HEALTHQUAL adapts three basic components of quality management – performance measurement, quality improvement, and the quality management program – into a national program directed by the Ministry of Health and led by teams who are mentored by HEALTHQUAL staff, augmented by peer learning models and patient involvement. This includes coaching, provision of training, technical assistance, paper-based tools and software to country programs for both monitoring and documentation of the quality of patient care. Staff and consumer involvement support government-led capacity for the scale-up of HIV treatment and care and advancement of overall population health. Regional and district quality management groups foster implantation within structures of local government, creating expectations for ongoing, sustainable programs and rapid spread through peer learning.
Richard E. Birchard, MS
Deputy Administrative Director - HEALTHQUAL International
Office of the Medical Director
The AIDS Intervention Management System (AIMS) was created in 1986 to collect, organize, and evaluate data associated with the care of HIV-infected patients. AIMS is responsible for utilization reviews for HIV-related inpatient stays and Medicaid-funded ambulatory care; quality of care reviews for HIV Special Needs Plans enrollees and others as requested by AI leadership or the Office of the Medical Director; and analysis and reporting of data gathered through all review activities and special studies.

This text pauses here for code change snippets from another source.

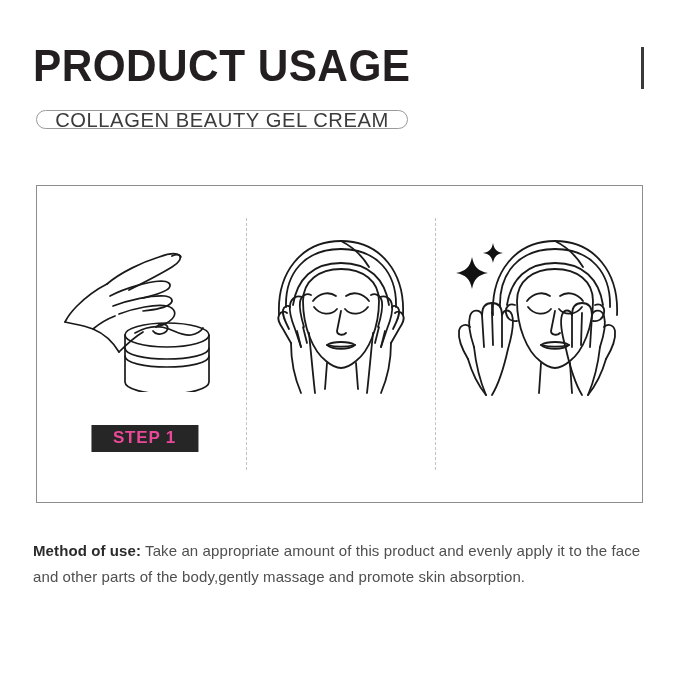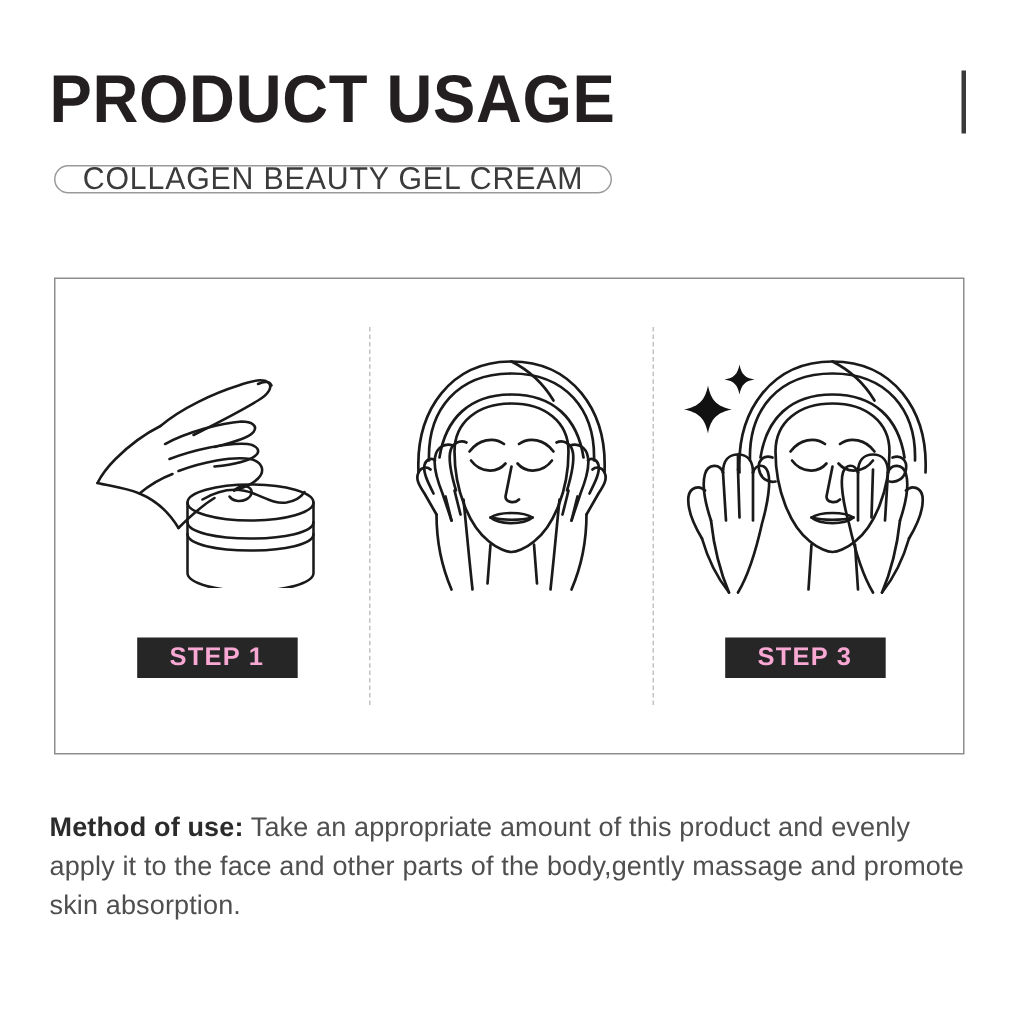--- a/index.html
+++ b/index.html
@@ -112,7 +112,7 @@
     left: 50%;
     transform: translateX(-50%);
     background: #262626;
-    color: #f9a8d4;
+    color: #ec4899;
     font-size: 17px;
     font-weight: 700;
     letter-spacing: 0.8px;

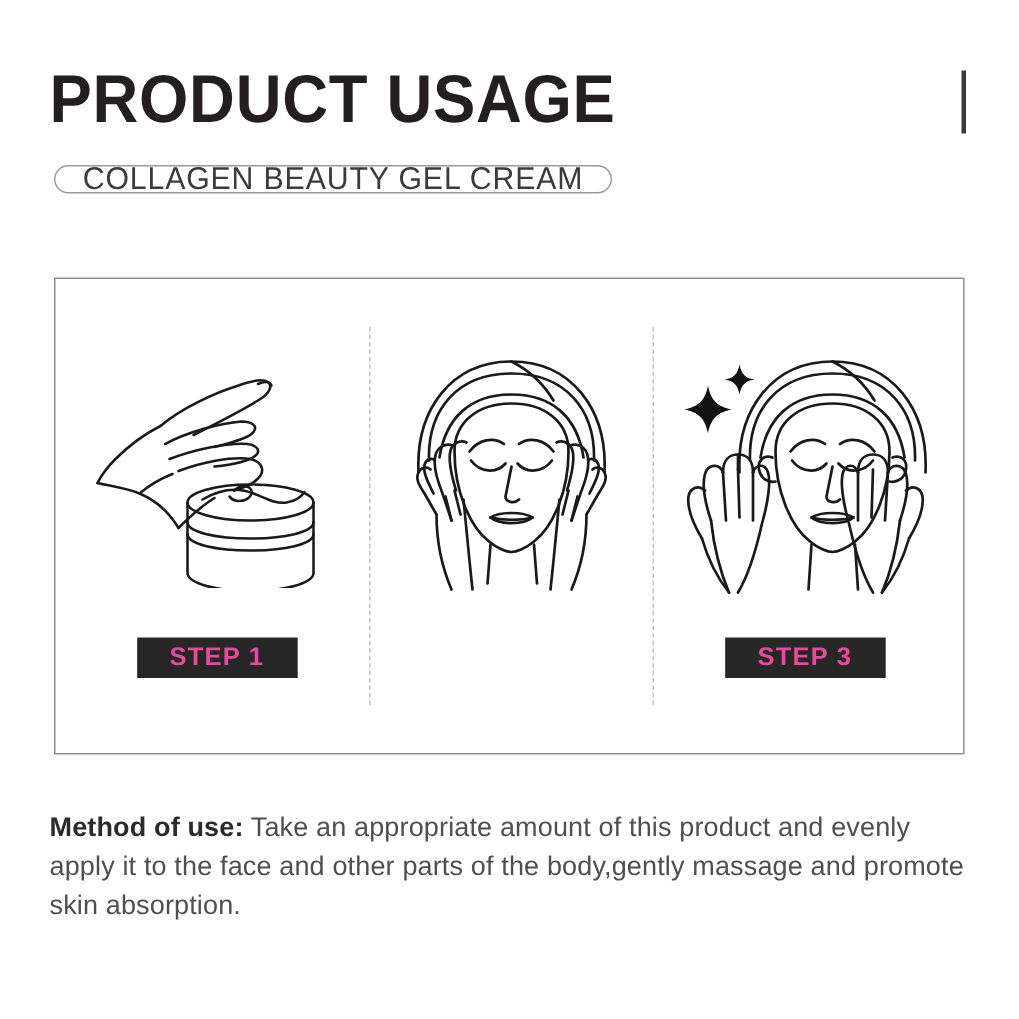--- a/index.html
+++ b/index.html
@@ -300,7 +300,6 @@
         <path d="M126 92 C124 86 118 86 116 92 C114 98 116 112 120 126 C124 144 130 162 136 172"></path>
       </svg>
     </div>
-    <div class="step-badge">STEP 3</div>
   </div>
 </div>
 

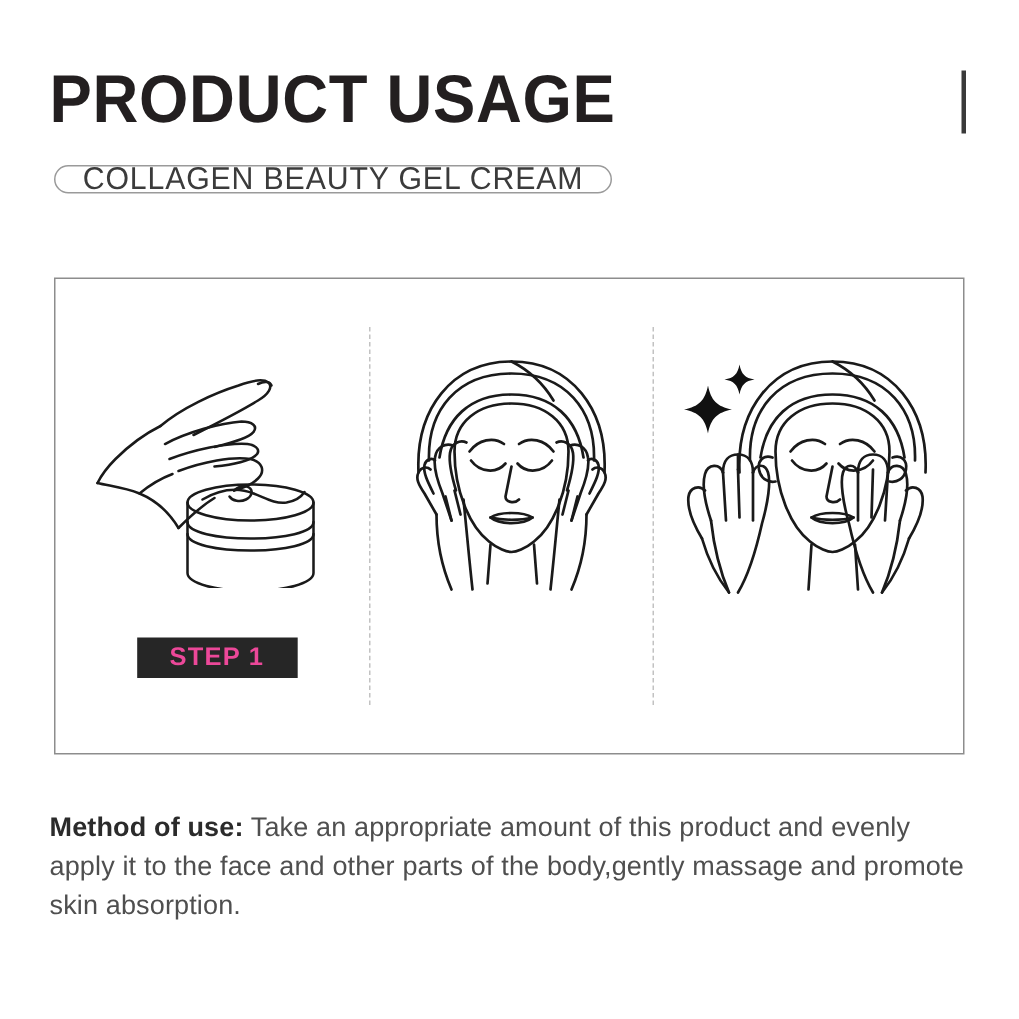--- a/index.html
+++ b/index.html
@@ -128,7 +128,7 @@
     left: 33px;
     top: 538px;
     width: 612px;
-    font-size: 18px;
+    font-size: 15px;
     line-height: 26px;
     color: #4f4f4f;
     letter-spacing: 0.1px;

The goals of the AIMS program, currently administered through a third party contract include:
- creation of a review process that ensures services are necessary, appropriate, and meet professionally-recognized standards of care;
- development and management of data systems that support review activities and permit program evaluation and policy development; and
- identification of service needs and development of mechanisms to address shortcomings or inefficiencies.
During FY 2012, AIMS conducted approximately 92,131 reviews, including 31,301 quality-of-care reviews, 31,880 utilization reviews, up to 3002 maternal-pediatric HIV prevention and care program reviews, 513 DOCCS reviews and 27,786 Special Needs Plans program reviews. All quality-of -care reviews were conducted at ambulatory care sites. Reviews were conducted at acute care providers other than Designated AIDS Centers in an effort to assure that all New Yorkers with HIV receive clinically appropriate services regardless of site. Currently the unit monitors SNP contract compliance and conducts quality of care reviews at ambulatory care sites in SNP provider network.